GIOS Lecture Notes - Part 2 Lesson 1 - Process and Process Management
What is a Process
- Simple definition - an instance of an executing program. Sometimes called a task or a job.
- OS manages hardware on behalf of applications
- Application == program on disk, flash memory, etc. A static entity.
- Process == state of a program when executing loaded in memory. An active entity
- Execution state of an application
- Same application can be run multiple times, each as its own process
What does Does a Process Look Like
- A process encapsulates all of the state of a running application
- Address space is an OS abstraction to capture all of this state.
- Types of state:
- text and data
- static state when process first loads
- heap
- dynamically created during execution
- stack
- grows and shrinks
- LIFO queue
Process Address Space
- Address space == ‘in memory’ representation of a process
- V0 to Vmax represent the range of virtual addresses used by process
- Called virtual because it does not necessarily need to correspond to physical memory locations
- Physical addresses are locations in physical memory (DRAM)

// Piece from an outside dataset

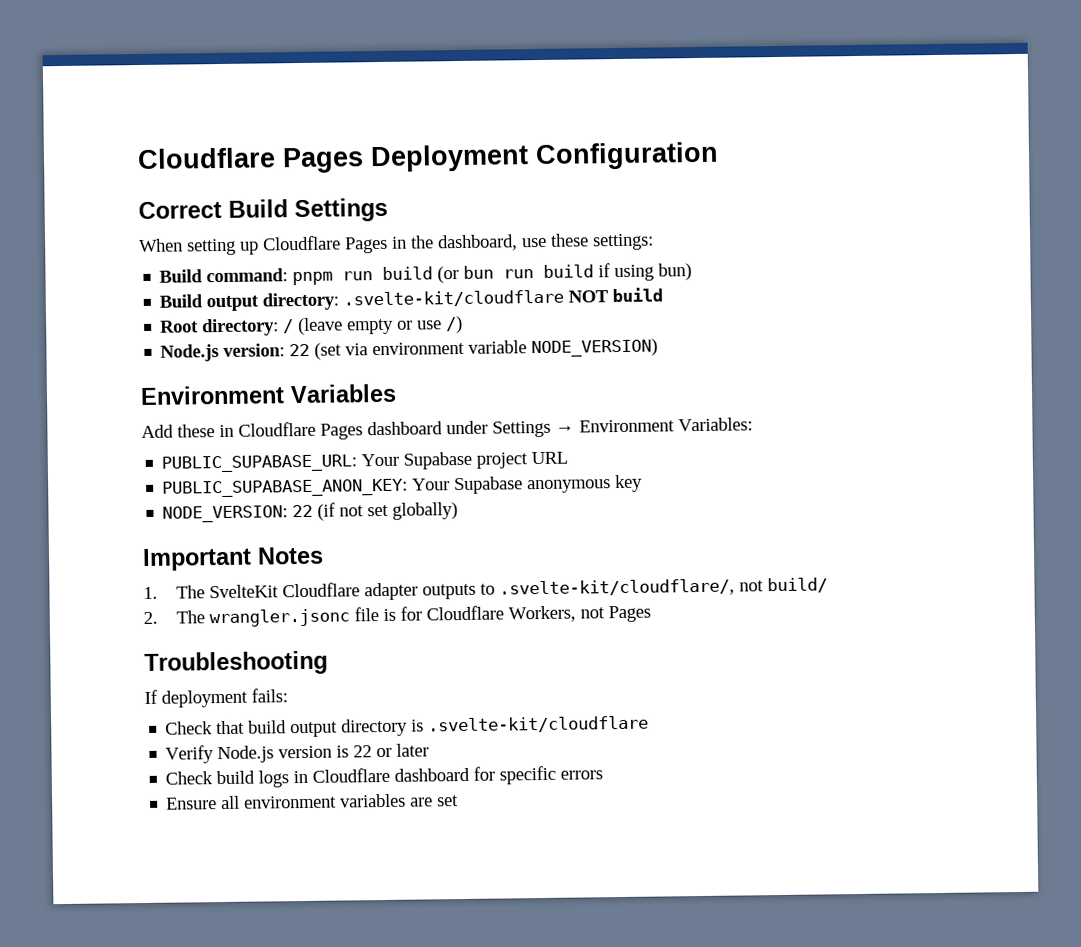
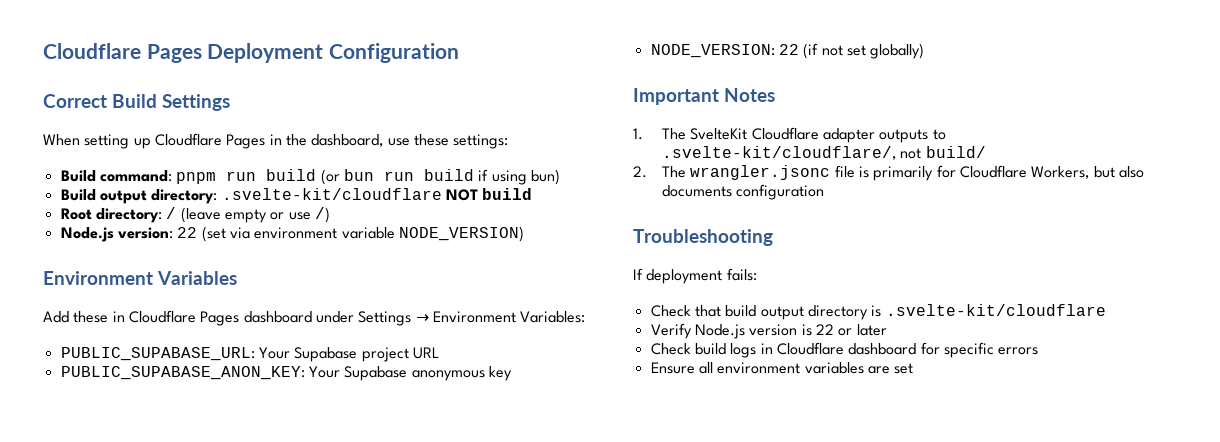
- 2. The wrangler.jsonc file is for Cloudflare Workers, not Pages
+ 2. The wrangler.jsonc file is primarily for Cloudflare Workers, but also documents configuration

- Hardware and OS maintain a mapping from physical memory to virtual memory
- Page tables == mapping of virtual to physical addresses
Address Space and Memory Management
- Not all processes require all address space from V0 to VMax
- Parts of virtual address space may not be allocated
- May not be enough physical memory for all state
- OS dynamically decides which portion of which address space will be stored in physical memory, and where.

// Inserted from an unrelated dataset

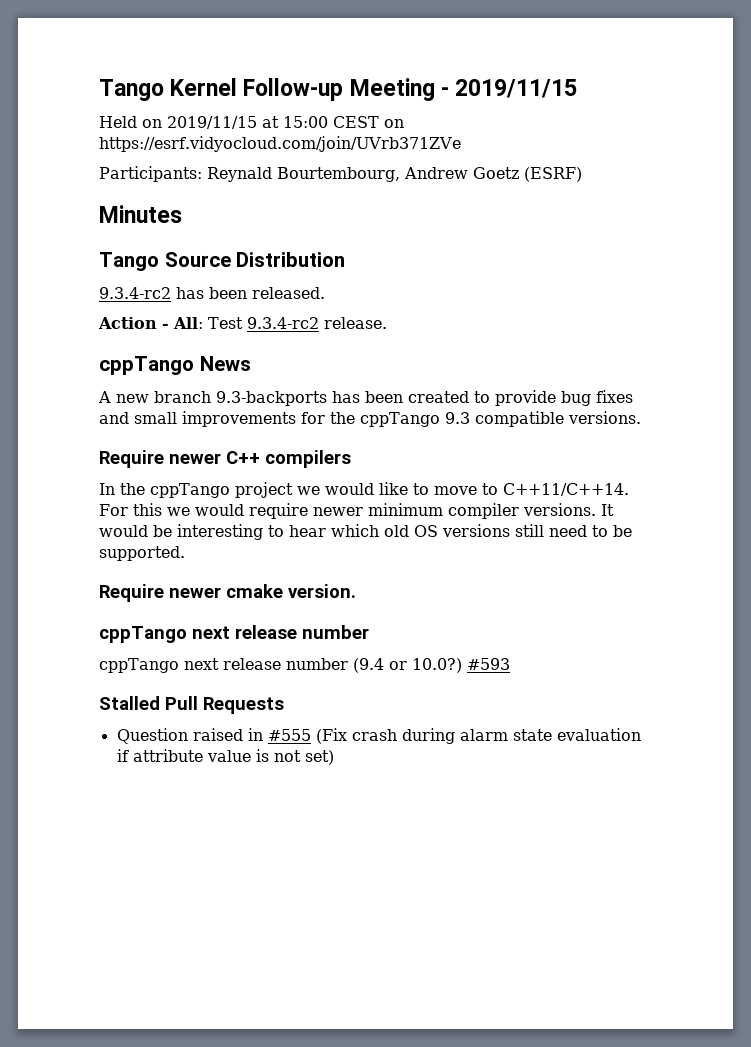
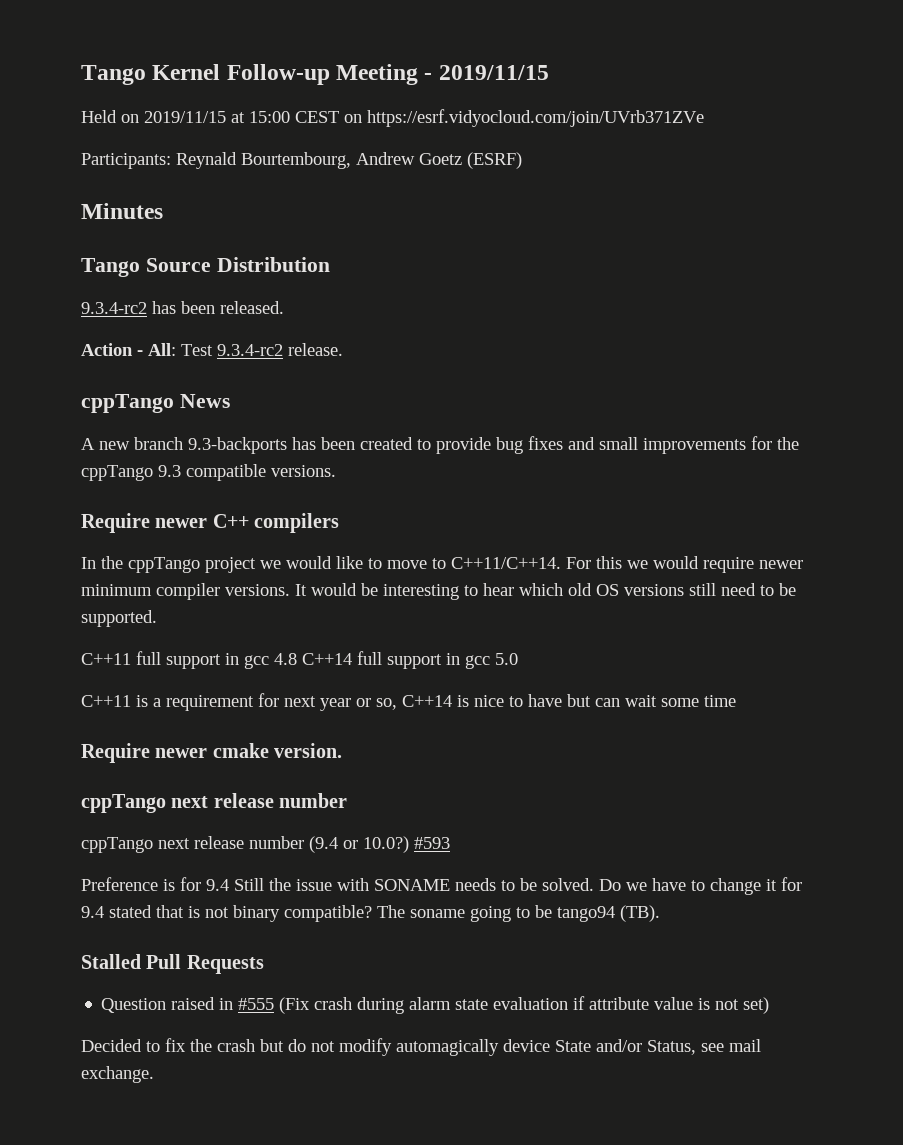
+ C++11 full support in gcc 4.8 C++14 full support in gcc 5.0
+ C++11 is a requirement for next year or so, C++14 is nice to have but can wait some time
+ Preference is for 9.4 Still the issue with SONAME needs to be solved. Do we have to change it for 9.4 stated that is not binary compatible? The soname going to be tango94 (TB).
+ Decided to fix the crash but do not modify automagically device State and/or Status, see mail exchange.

- Multiple processes may share physical memory
- All such process may have portions of their state swapped out to hard disk, to be brought in if and when needed
- OS may also perform memory access validity checks to ensure that a process has permission to access the specific memory it is trying to
Process Execution State
- How does the OS know what a process is doing?
- Before a process can execute it must be compiled into binary
- OS must know where in a process’ binary instructions it is. This is done with a program counter (PC)
- Kept in a CPU register
- Other registers keep other information about other pieces of state
- Also need a stack pointer, keep track of where the top of the stack is, to track that component of state
- OS maintains a process control block (PCB) to track miscellaneous other peices of state.
What is a Process Control Block
- A PCB is maintained for every process being managed by OS
- PCB is created and initialized when process is created
- Certain fields are updated as relevant peices of state change
- Other fields change too frequently for that, so CPU keeps dedicated register for those, such as PC register.
- OS must collect and save PCB for every process whenever that process is no longer running on the CPU
How is a PCB Used?
- Whenever there is a context switch between processes, state is saved from and loaded to the PCB
What is a Context Switch
- Context switch == switching the CPU from the context of one process to the context of another
- Expensive
- Direct costs: number of cycles for load and store instructions
- Indirect costs: Cold cache and cache misses. Reading multiple levels of cache down, and maybe even out of memory.
- As a result we want to limit frequency of context switching!
Process Lifecycle
- Processes can be in any of a number of states
- Process Creation
- Processes can create new processes, and all processes forked off from the same original parent – init(1) on Unix, ZYGOTE for Android apps
- Some processes will be privileged, boot processes. When a user logs in, a user shell process is created, and new processes are spawned from that shell.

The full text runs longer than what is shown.